### [Assignment]
Report the number of lines in the records below that hold "causes", and leave out everything else.

|---|

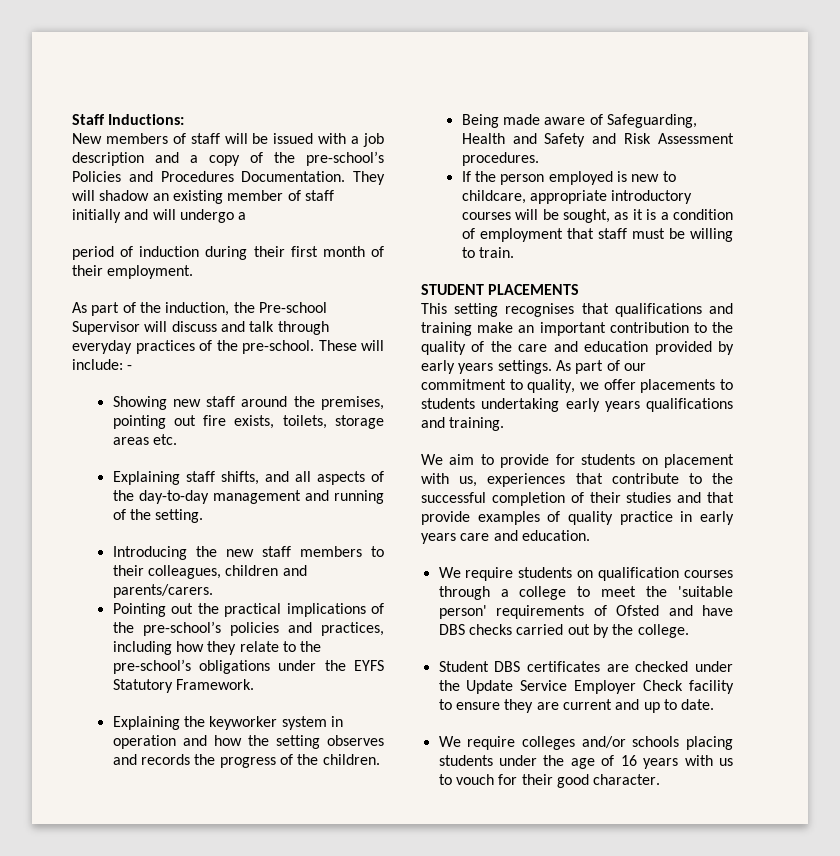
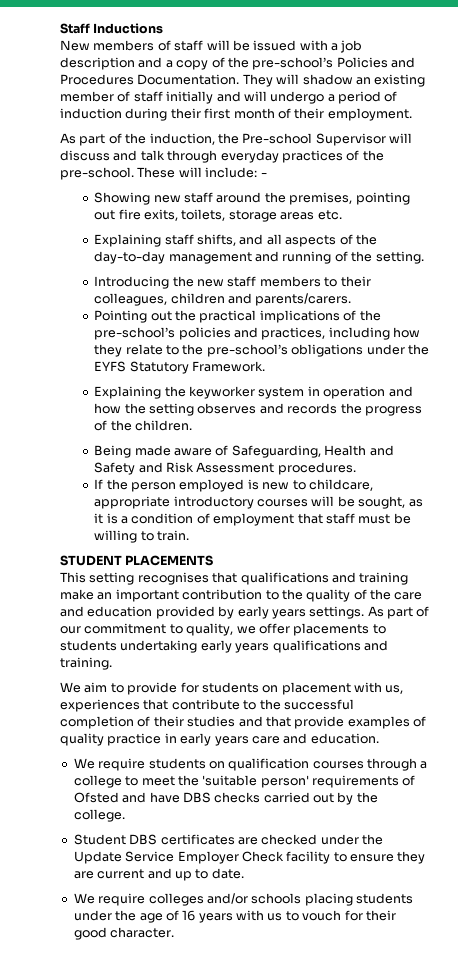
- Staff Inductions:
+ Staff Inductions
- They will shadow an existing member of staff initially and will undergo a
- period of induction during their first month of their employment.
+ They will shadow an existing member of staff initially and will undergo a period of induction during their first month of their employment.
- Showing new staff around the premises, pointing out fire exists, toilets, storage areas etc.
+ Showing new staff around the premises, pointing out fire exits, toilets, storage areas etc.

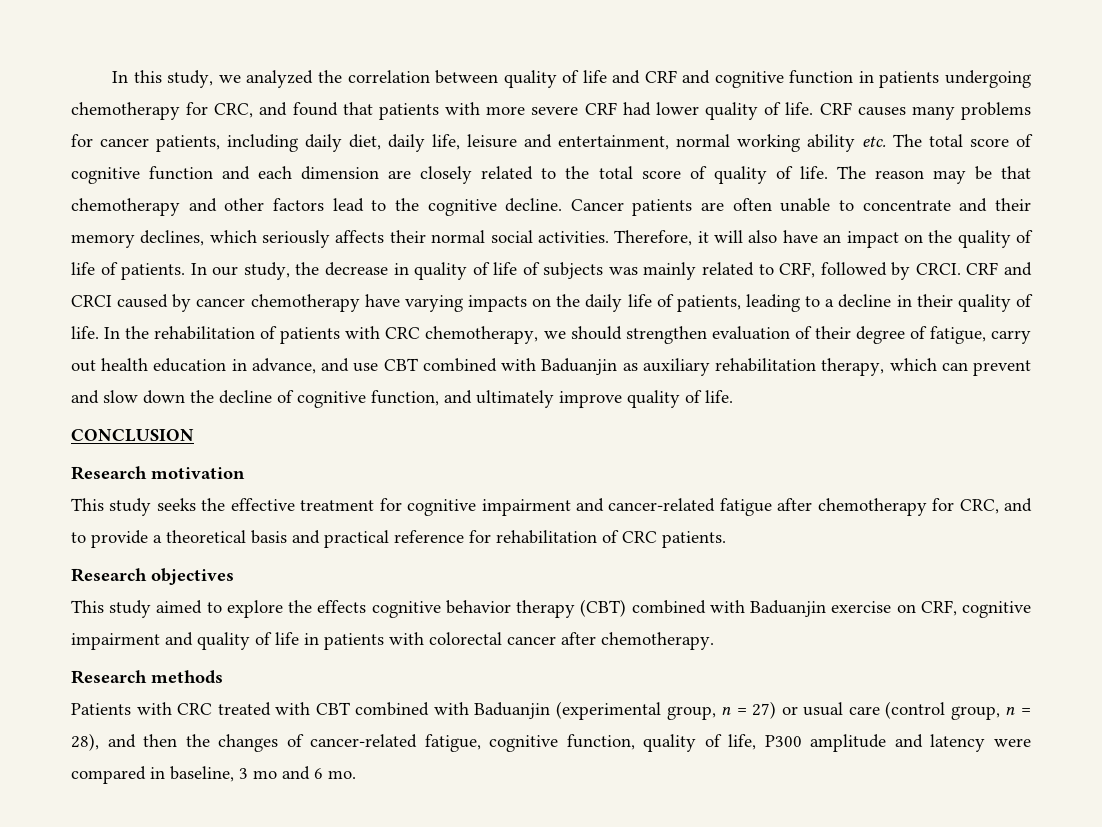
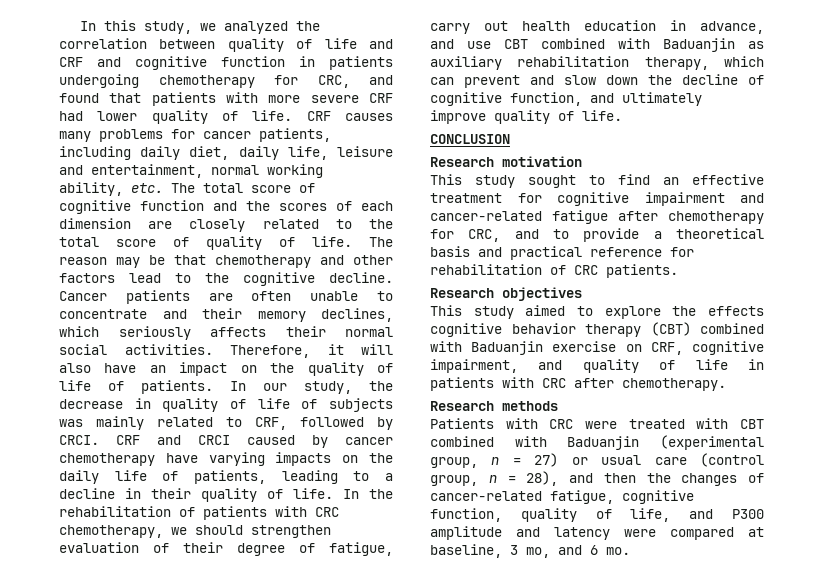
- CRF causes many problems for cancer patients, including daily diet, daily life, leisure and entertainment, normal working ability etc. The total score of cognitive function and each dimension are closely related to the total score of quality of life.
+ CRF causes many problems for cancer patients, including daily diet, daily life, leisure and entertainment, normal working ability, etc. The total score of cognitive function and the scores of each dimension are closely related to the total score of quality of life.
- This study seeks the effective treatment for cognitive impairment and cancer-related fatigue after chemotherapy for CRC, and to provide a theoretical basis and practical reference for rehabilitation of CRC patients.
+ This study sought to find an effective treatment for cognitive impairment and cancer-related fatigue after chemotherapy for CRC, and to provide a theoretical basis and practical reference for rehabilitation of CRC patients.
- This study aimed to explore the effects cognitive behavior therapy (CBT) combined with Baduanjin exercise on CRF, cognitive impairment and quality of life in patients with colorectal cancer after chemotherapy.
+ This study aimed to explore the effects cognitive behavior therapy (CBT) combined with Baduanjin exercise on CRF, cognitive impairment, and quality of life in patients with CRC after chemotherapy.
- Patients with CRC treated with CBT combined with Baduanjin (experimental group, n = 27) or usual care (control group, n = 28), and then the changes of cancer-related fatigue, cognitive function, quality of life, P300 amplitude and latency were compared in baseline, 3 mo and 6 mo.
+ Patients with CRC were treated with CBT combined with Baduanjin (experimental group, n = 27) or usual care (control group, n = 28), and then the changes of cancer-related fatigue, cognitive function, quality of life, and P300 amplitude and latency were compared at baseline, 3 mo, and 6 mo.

|---|

### [Exercise answer]
2